(Records excerpted from a collection)
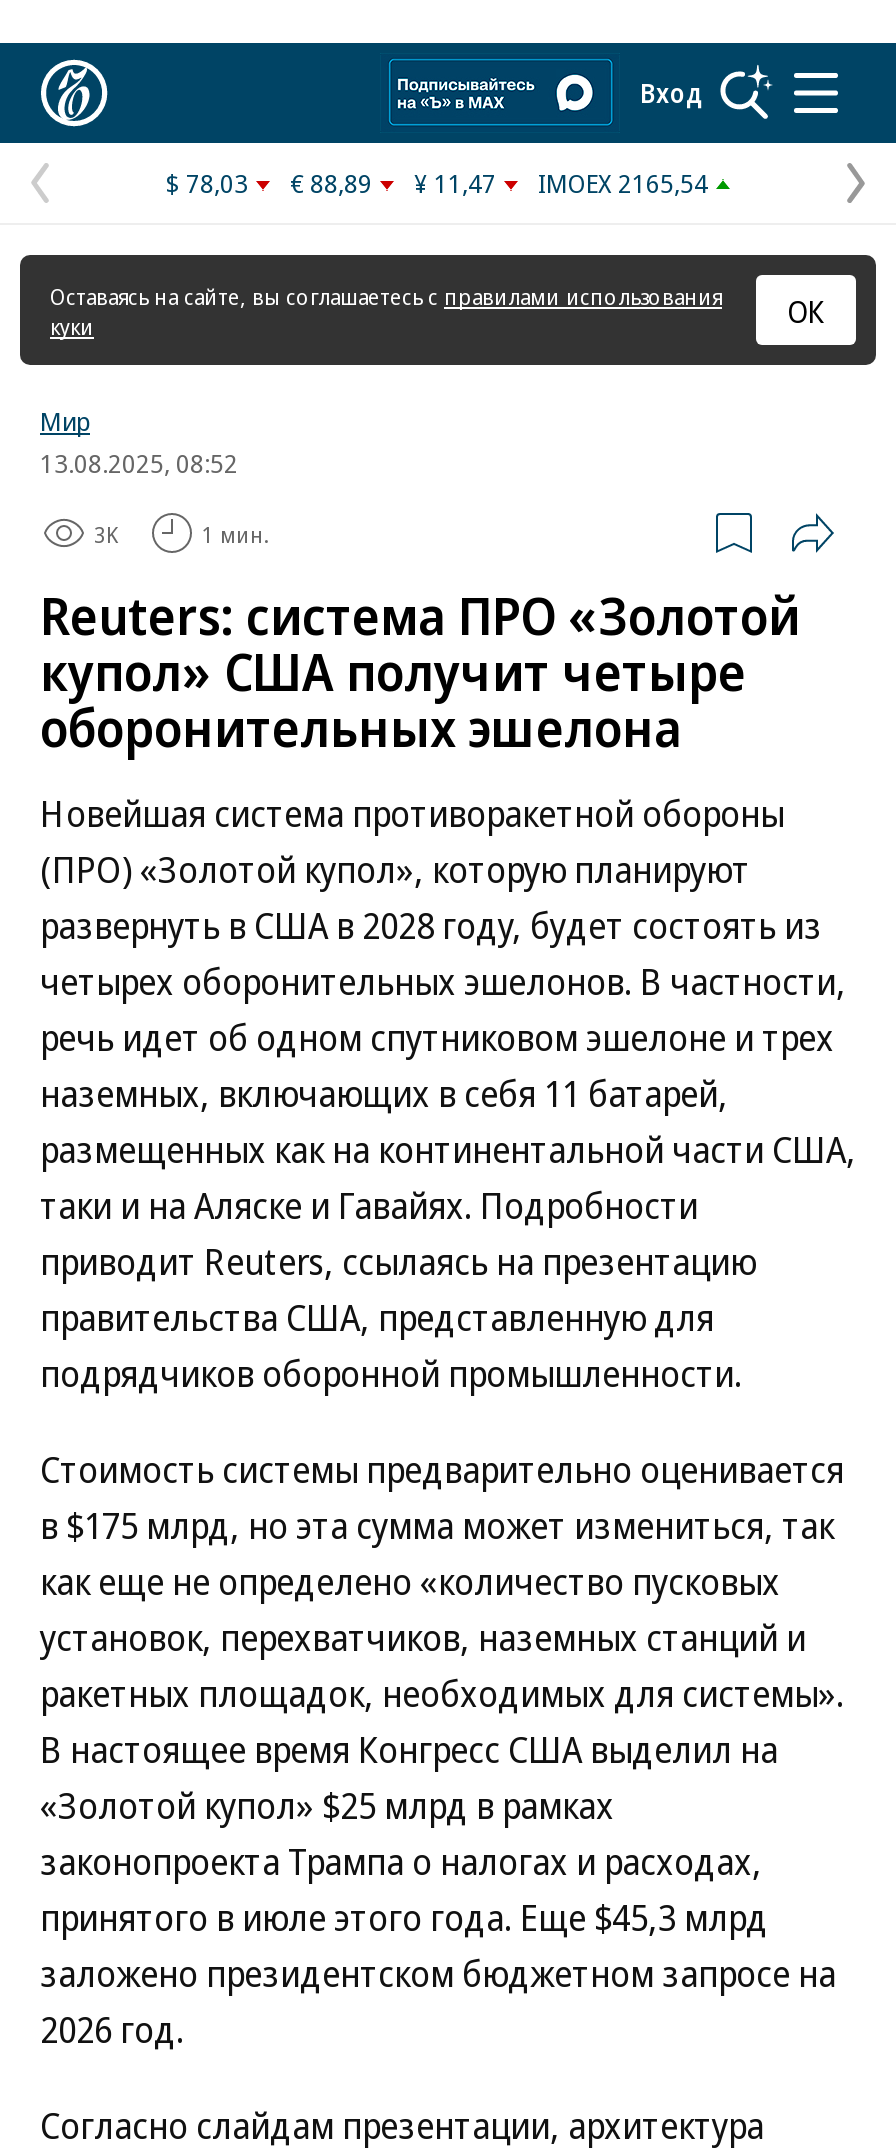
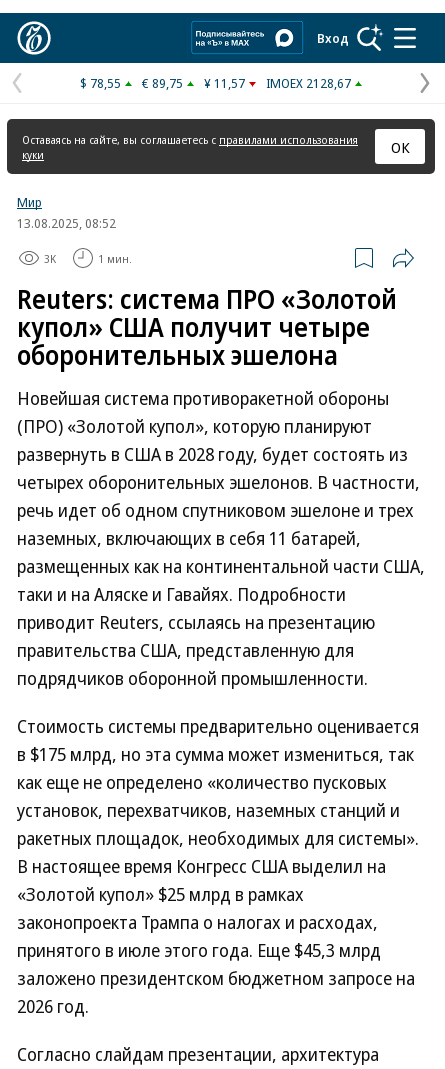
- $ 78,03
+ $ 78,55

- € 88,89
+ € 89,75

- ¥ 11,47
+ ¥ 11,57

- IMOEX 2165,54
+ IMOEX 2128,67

◆ PROBLEM STATEMENT: What is needed is an exact copy of the data, with the pictures removed.

◆ EXERCISE SOLUTION:
- $ 78,03
+ $ 78,55

- € 88,89
+ € 89,75

- ¥ 11,47
+ ¥ 11,57

- IMOEX 2165,54
+ IMOEX 2128,67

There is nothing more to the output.